Because this was both lucrative and quick income, it should not surprise anyone that young women who were probably never planning to become sex workers themselves realized that there could be a lot of money to be made if they, too, hung out their shingle in this marketplace. And almost overnight, starting with strippers and cam girls and then leading to moms and repressed librarians, women were actively engaged in selling promiscuous content to horny guys (well, to anyone, but mostly guys).

The one negative that always seemed to be in the background was the stigma of doing sex work, which for naive reasons young woman seemed to believe might never happen. But as their content was on the Internet, and there is no class amongst the people who subscribe to this type of content, they started to become very surprised when their content became widespread, and future aspirations (and that wasn’t sex work) because almost impossible because of the stigma attached to this occupation.

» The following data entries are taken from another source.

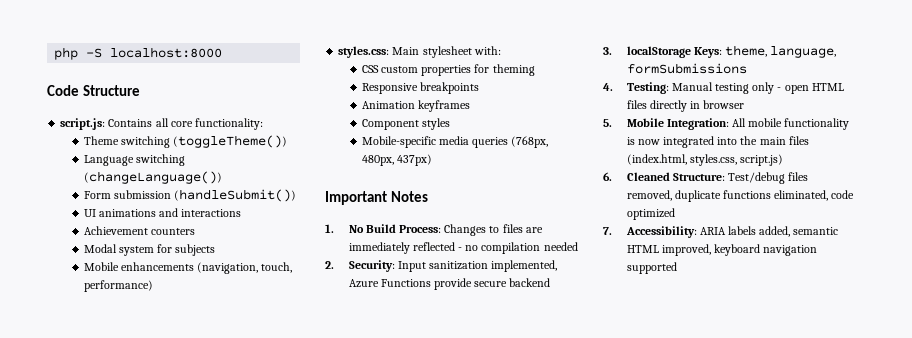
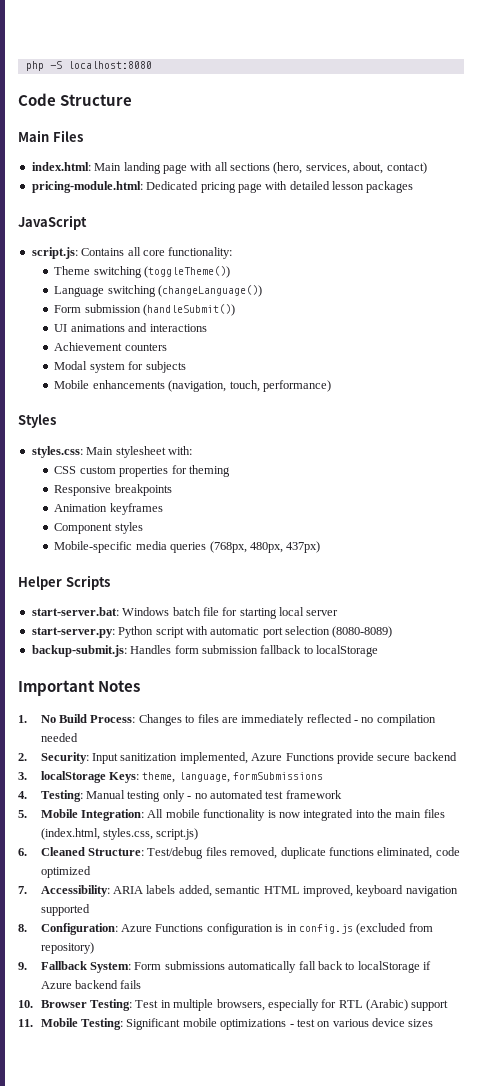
- php -S localhost:8000
+ php -S localhost:8080
+ Main Files
+ index.html: Main landing page with all sections (hero, services, about, contact)
+ pricing-module.html: Dedicated pricing page with detailed lesson packages
+ JavaScript
+ Styles
+ Helper Scripts
+ start-server.bat: Windows batch file for starting local server
+ start-server.py: Python script with automatic port selection (8080-8089)
+ backup-submit.js: Handles form submission fallback to localStorage
- 4. Testing: Manual testing only - open HTML files directly in browser
+ 4. Testing: Manual testing only - no automated test framework
+ 8. Configuration: Azure Functions configuration is in config.js (excluded from repository)
+ 9. Fallback System: Form submissions automatically fall back to localStorage if Azure backend fails
+ 10. Browser Testing: Test in multiple browsers, especially for RTL (Arabic) support
+ 11. Mobile Testing: Significant mobile optimizations - test on various device sizes

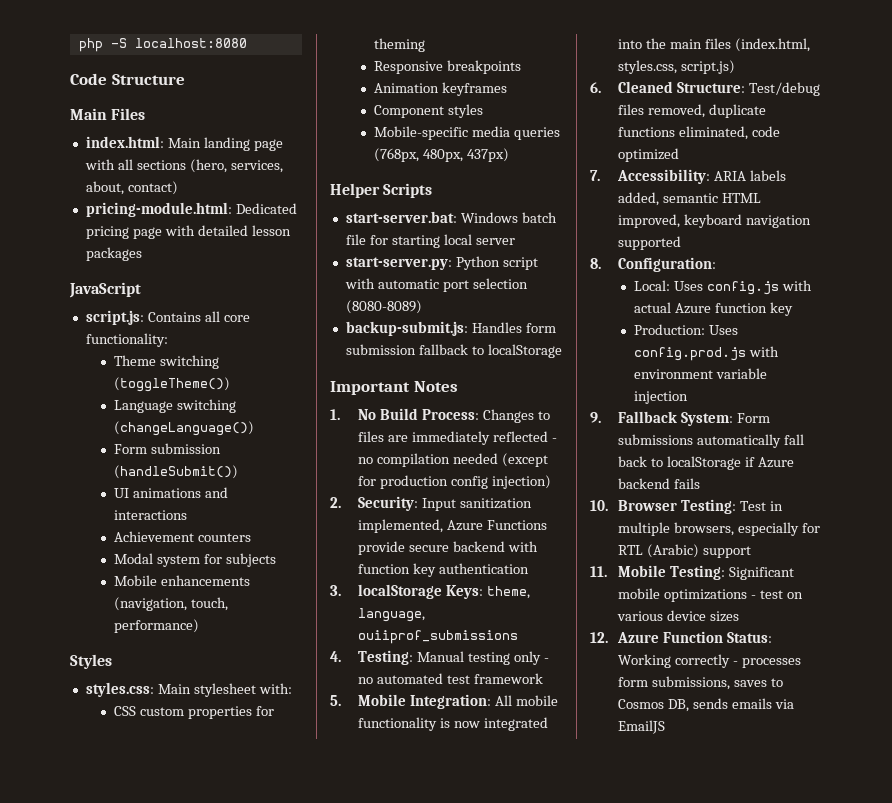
- 1. No Build Process: Changes to files are immediately reflected - no compilation needed
+ 1. No Build Process: Changes to files are immediately reflected - no compilation needed (except for production config injection)
- 2. Security: Input sanitization implemented, Azure Functions provide secure backend
+ 2. Security: Input sanitization implemented, Azure Functions provide secure backend with function key authentication
- 3. localStorage Keys: theme, language, formSubmissions
+ 3. localStorage Keys: theme, language, ouiiprof_submissions
- 8. Configuration: Azure Functions configuration is in config.js (excluded from repository)
+ 8. Configuration:
+ Local: Uses config.js with actual Azure function key
+ Production: Uses config.prod.js with environment variable injection
+ 12. Azure Function Status: Working correctly - processes form submissions, saves to Cosmos DB, sends emails via EmailJS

Women, with occupations ranging from doctors to school teachers, lost their jobs when their employers found out they were previously sex workers, even though the women would often try to make the argument that selling pictures of themselves naked was not sex work and then disappointed when such protests fell on deaf ears.

There was a very interesting episode involving Kevin Samuels who confronted a group of OnlyFans girls about how they needed to start banking their money soon because the cash cow of OnlyFans was not going to last forever, and those girls treated him like a moron because this Internet celebrity obviously didn’t understand the business world as well as they did. Well, this announcement from OnlyFans just yesterday indicates that he knew exactly what was going to happen, and one can only imagine how panicked these girls must be right now due to such an announcement.

What makes this somewhat tragic is that such an announcement was inevitable. It happened with Paypal, it happened with Tumblr, and it has happened with so many types of business applications that started out by appealing to the sex worker industry just to get their foot in the door before abandoning that demographic and “going legit”. And as tends to happen with most of these companies, that act of going legit will end up being their downfall because they, too, are tainted by the stigma of being a platform for sex, which is why people will avoid it like the plague if they’re not actually attracting the element that made it famous in the first place. Imagine going to an exclusive club because it always had the hottest women and let those women in free (realizing that was going to bring in customers) and then decided “we’re big enough now that we don’t need to do that” and stopped letting attractive women in for free. So they stopped coming. So would their clientele because the reason they go to those clubs is because of the overabundance of attractive women in the first place. And then the business closes.

This is why nightclubs NEVER do that.

So, it will be interesting to see if OnlyFans goes the direction of Myspace as another company takes its place, or if it somehow morphs itself into something sustainable by hosting celebrities and cooking shows. As for the many women who made their future successes contingent on the platform, hopefully they prepared for this future, already were a sex worker to begin with and can compensate by finding incoming from other revenue streams, or bite the bullet and try to re-enter the workplace environment, hoping beyond all prayers that no one ever finds out about their steamy past. In this digital age, the integration of digital technology has become crucial for success in various industries.

All I know is that I won’t be their lifeline. I’m a lot smarter these days than when I was young and stupid.